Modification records

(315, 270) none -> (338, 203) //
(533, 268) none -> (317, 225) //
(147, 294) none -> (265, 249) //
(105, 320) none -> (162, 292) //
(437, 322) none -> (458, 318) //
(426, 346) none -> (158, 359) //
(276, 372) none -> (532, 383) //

**What is being asked:** Output exactly the lines between the one containing "(105, 320) none -> (162, 292) //" and the final line above, both inclusive.

**Exercise answer:**
(105, 320) none -> (162, 292) //
(437, 322) none -> (458, 318) //
(426, 346) none -> (158, 359) //
(276, 372) none -> (532, 383) //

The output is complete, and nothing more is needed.